Other topics of importance are how death coexists with the longing for immortality, showing man's love-hate relationship with both concepts, how greed, sadism, and aggression are intermingled with desire and a compulsion to possess and express said desire, and the consistent use of metaphor for virginity, innocence, and vulnerability and the overlapping of images of guilt.



For Jungians, the fact that the Vampire developed in nearly every culture in the world at the same time without contact amongst developing humans is both proof of the vampire as the archetype ("an inherited pattern of thought or symbolic imagery derived from the past collective experience"), but also proof of Jung's concept on the Unconscious Collective.

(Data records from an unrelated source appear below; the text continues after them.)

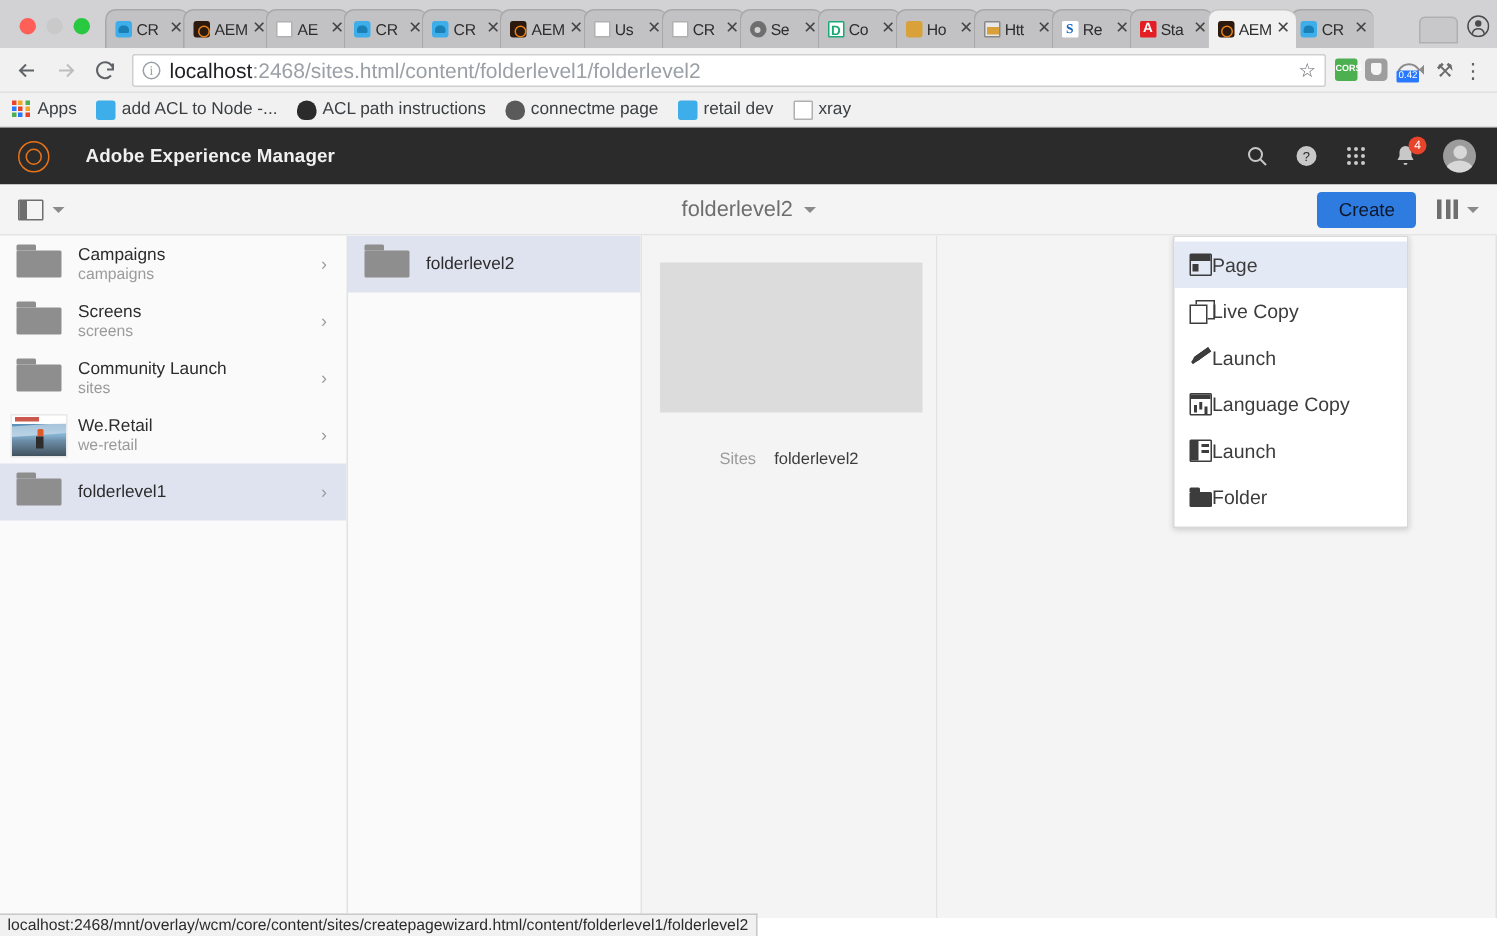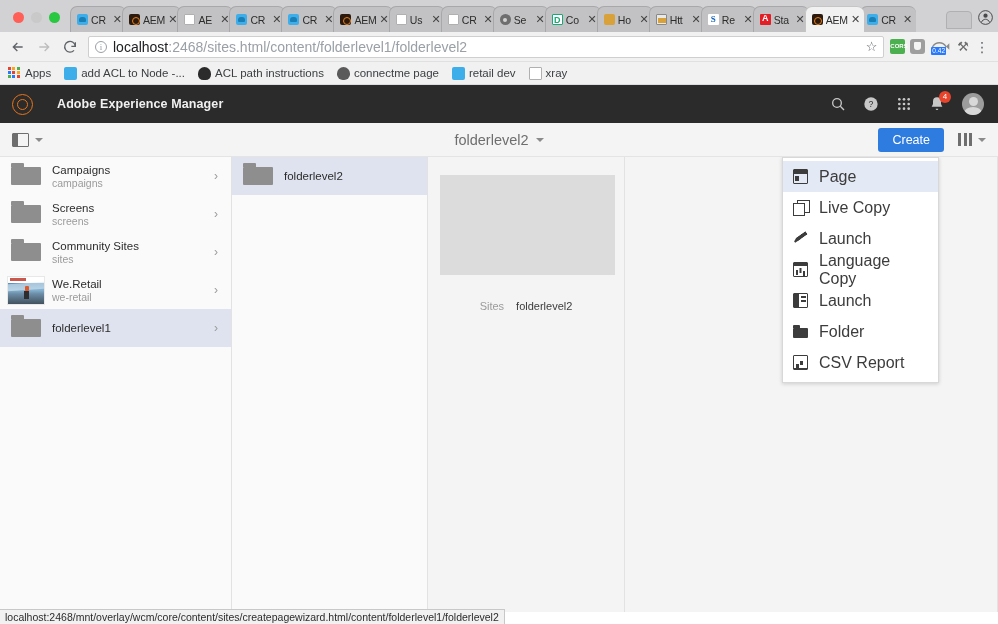"Create" .create-btn { color: #ffffff -> #0f172a }
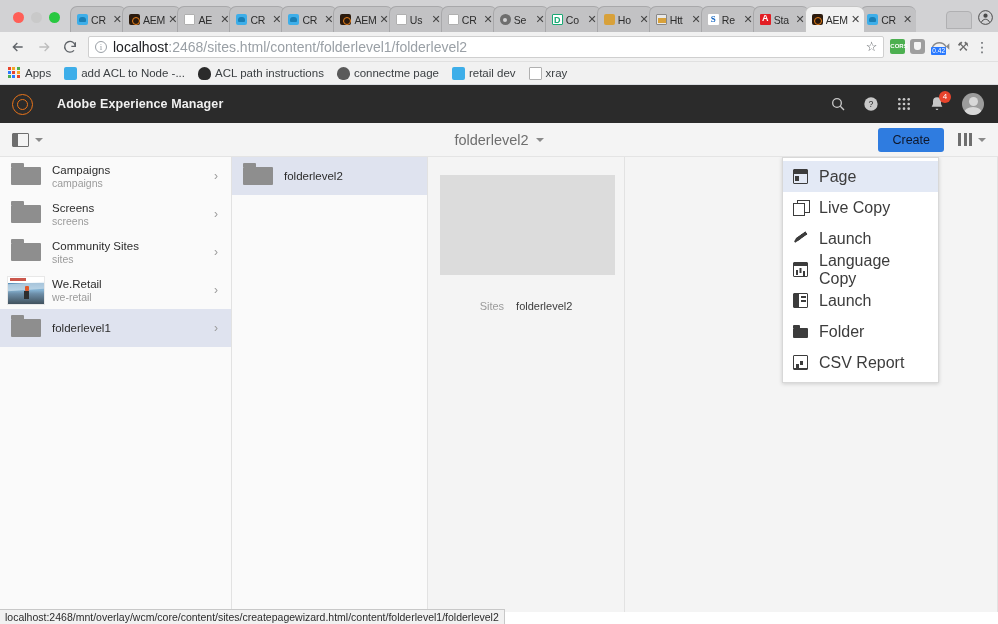"Page" .mitem { font-size: 16px -> 13px; gap: 11px -> none }
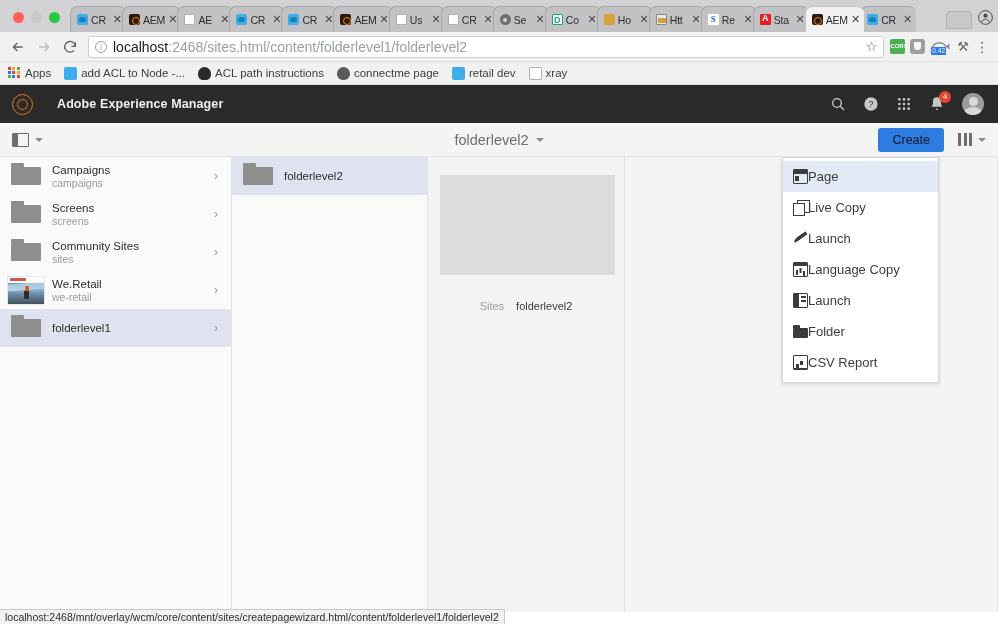"Community Sites" div.ltitle { text: Sites -> Launch }
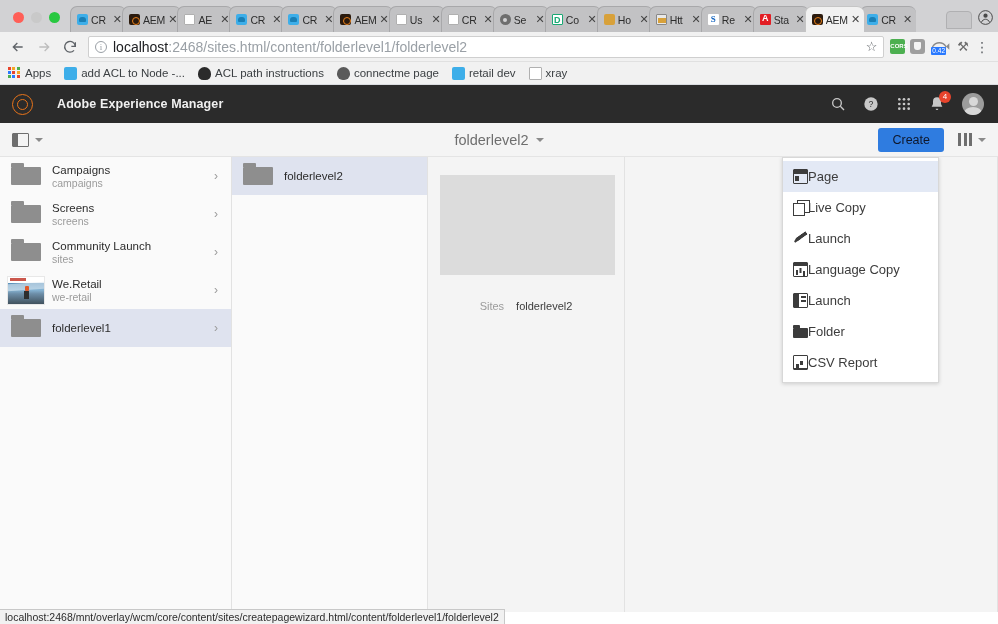"CSV Report" div.mitem { html: <div> <span></span> <span>CSV Report</span> </div> -> none }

The concept of vampires and vampirism indicated that vampires are not mere stories or explanations created by personal experience or folk tales, but are in fact a species-wide psychological structure that all humans share in primitive thought

The Jungian interpretation of the vampire assumes that all humans have a vampire inside of them. What this means is that Jungian believe vampires are an intuitive concept to the human psyche. Something we understand in some way, shape or form, from the moment we exist into this world. Vampires reflect significant issues universal to all human life.

For Jung himself, the vampire was the representation of a psychological aspect he called, "the shadow." The Shadow is made of aspects of one's self that the conscious mind and ego were unable to recognize. The shadow was primarily negative concepts, such as repressed thoughts and desires, out anti-social impulses, morally questionable judgment, childlike fantasies, and other traits we normally feel shame for expressing or thinking.

Jung himself describes this shadow self as:

"The Shadow is a moral problem that challenges the whole ego-personality, for no one can become conscious of the shadow without considerable moral effort. To become conscious of it involves recognizing the dark aspects of the personality as present and real."

Jung interpreted the vampire as an unconscious complex that had the ability to taken over the conscious mind by means of "enchanting" the psyche or akin to what we might label a spell.

The vampire became a key fixture in society according to Jungians, because it became a mental scapegoat of sorts. It allowed humanity to project the negative aspects of ourselves onto something we could both openly revile and admire without actually acting out the desires and impulses ourselves. The vampire acts in the way humanity wishes it could, but can not due to social restraints.

Jung also added that there are other traits the vampire possesses, such as auto-erotic, and narcissistic traits, as well as a personality that is predatory, anti-social, and parasitic.


These people waren't lucid dreamers(as far as history knows, as far as I know)
What if you choose this character for a dream guide, or it chooses you, for example, does it actually mean anything?
Though I also know that Jung was certain that it does not matter what the character means to the world, but what it means to you.
Is this the context you should be looking at?